Slow-Roll Inflation
The slow-roll approximation is the backbone of inflationary cosmology — it reduces the full nonlinear inflaton dynamics to a tractable system, enabling analytic predictions for the duration of inflation, the spectrum of perturbations, and the connection between microphysics and observation.

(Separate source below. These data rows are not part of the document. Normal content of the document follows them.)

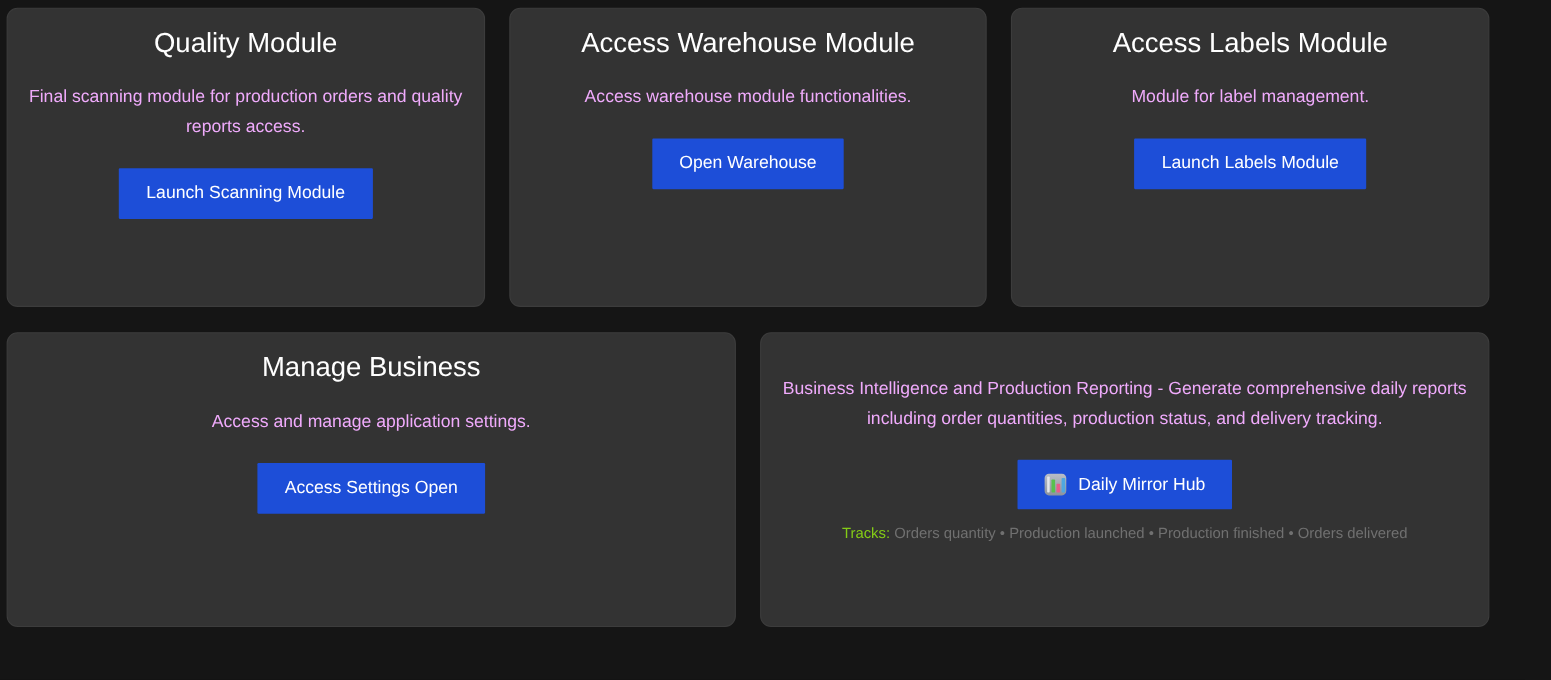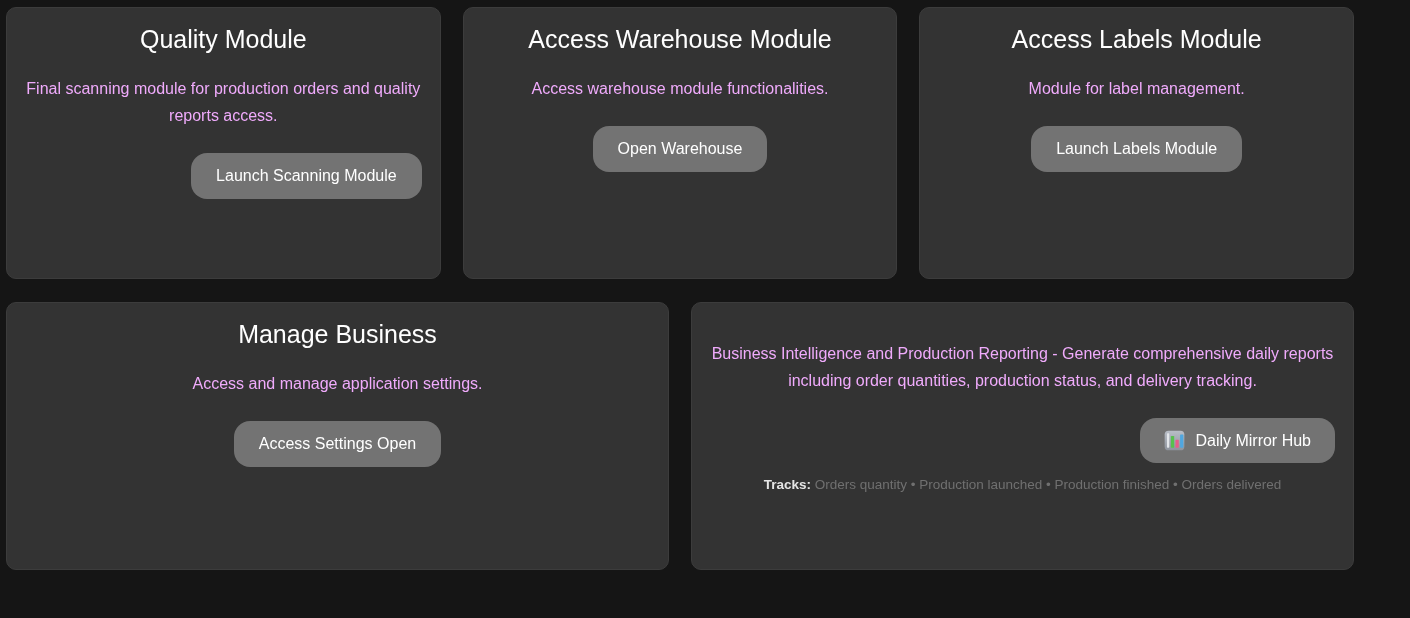"Open Warehouse" .btn { background: #737373 -> #1d4ed8; border-radius: 16px -> 1px }
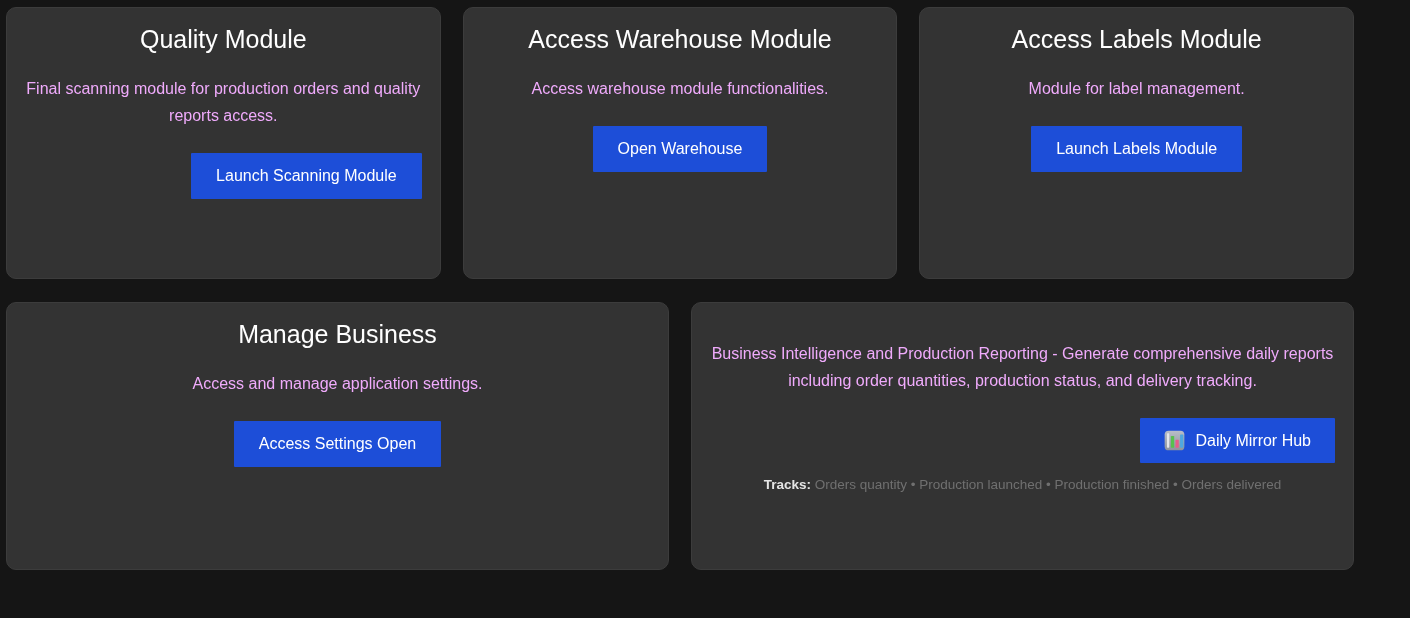"Launch Scanning Module" .actions.left { align-items: flex-end -> center }
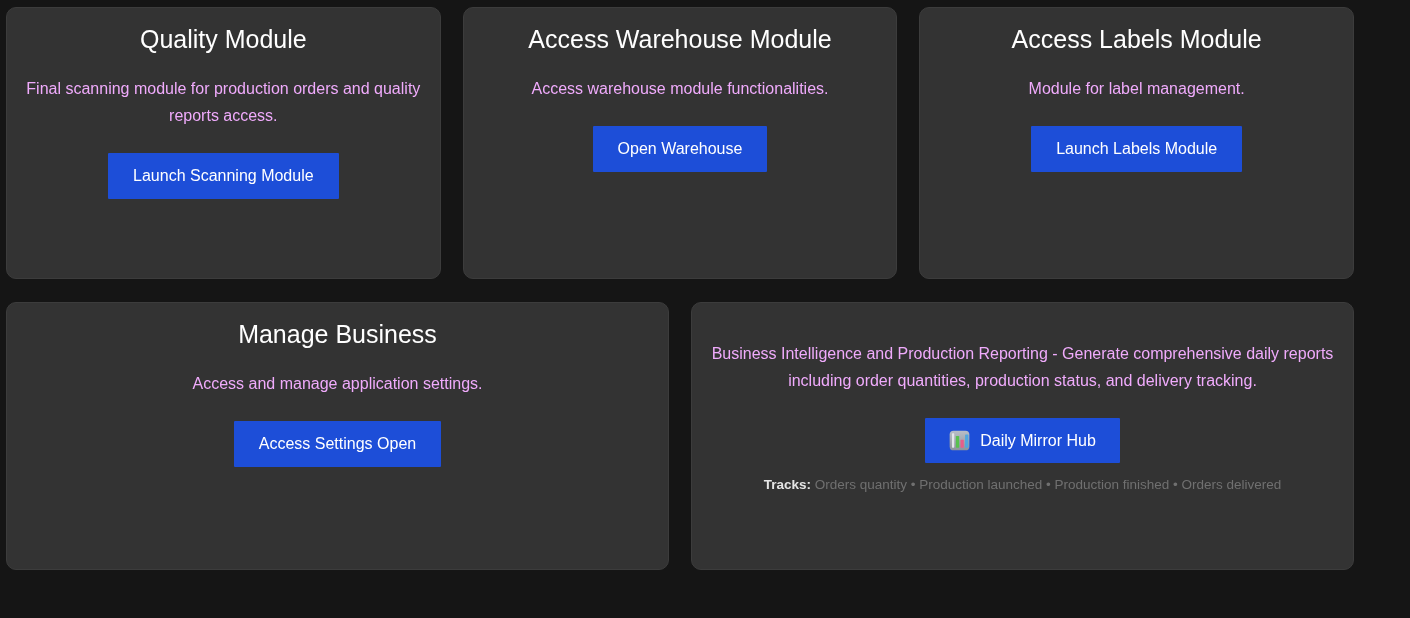"Tracks:" .tracks strong { color: #e5e5e5 -> #84cc16; font-weight: 700 -> 400 }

1. Introduction — Why Slow-Roll?
The simplest physical picture of inflation is a ball rolling slowly down a gentle hillside. The "ball" is the inflaton field $\phi$, and the "hill" is the potential energy function $V(\phi)$. While the ball creeps along the nearly flat portion of the potential, the vacuum energy $V(\phi)$ dominates the energy budget of the universe. Because $V$ is approximately constant, the Friedmann equation gives a nearly constant Hubble parameter:
$H^2 \approx \frac{V(\phi)}{3M_P^2}$
and the scale factor grows quasi-exponentially: $a(t) \propto e^{Ht}$. The essential requirement is that the inflaton's kinetic energy remain negligible compared to its potential energy throughout inflation. This demands two conditions:
- ●Flatness of the potential: The slope $V'(\phi)$ must be small enough that the field does not pick up too much kinetic energy.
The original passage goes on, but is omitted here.